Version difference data
◇ ◇ ◇ ◇ ◇
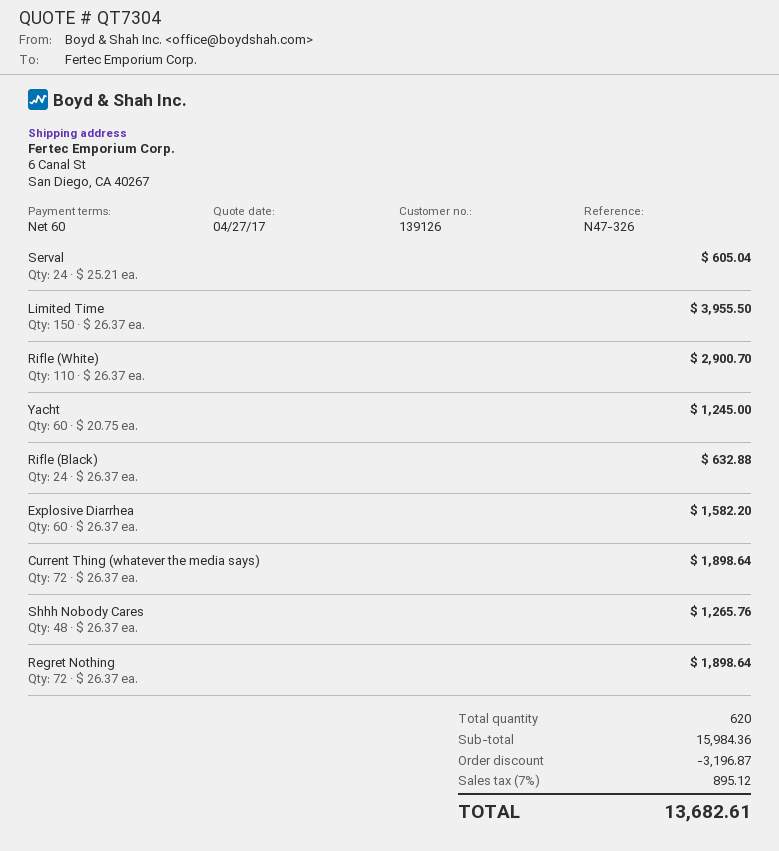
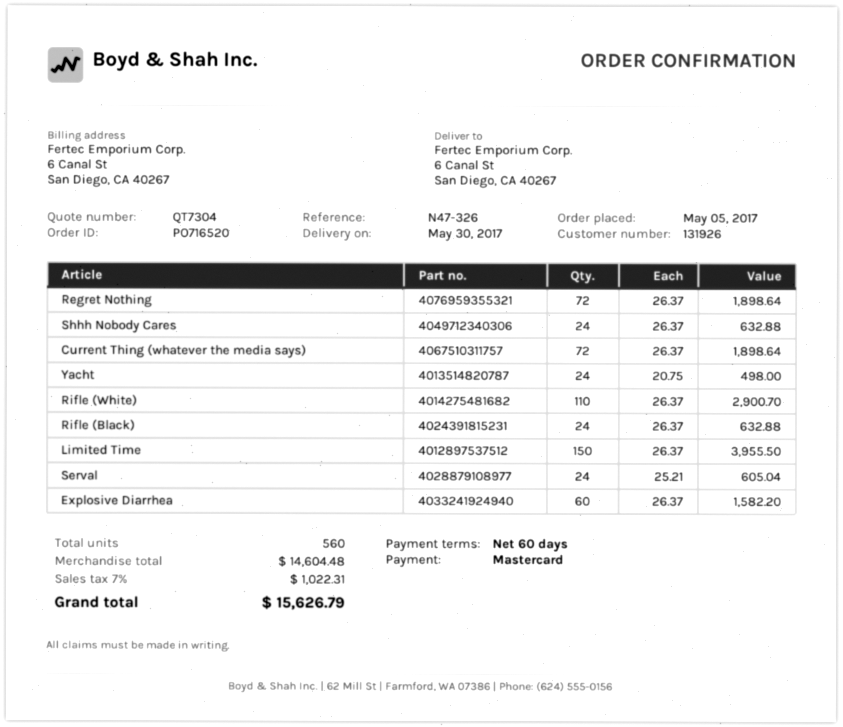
customer number: 139126 -> 131926
Yacht: 60 x 20.75 = 1245.00 -> 24 x 20.75 = 498.00
Shhh Nobody Cares: 48 x 26.37 = 1265.76 -> 24 x 26.37 = 632.88
total quantity: 620 -> 560
subtotal: 15984.36 -> 14604.48
discount: 3196.87 -> none
tax: 7% = 895.12 -> 7% = 1022.31
total: 13682.61 -> 15626.79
◇ ◇ ◇ ◇ ◇
• Brief: Take the line containing "total quantity: 620 -> 560" as the first line and the last line of the data above as the final one. Write out these lines and all between them exactly.

• Written reply:
total quantity: 620 -> 560
subtotal: 15984.36 -> 14604.48
discount: 3196.87 -> none
tax: 7% = 895.12 -> 7% = 1022.31
total: 13682.61 -> 15626.79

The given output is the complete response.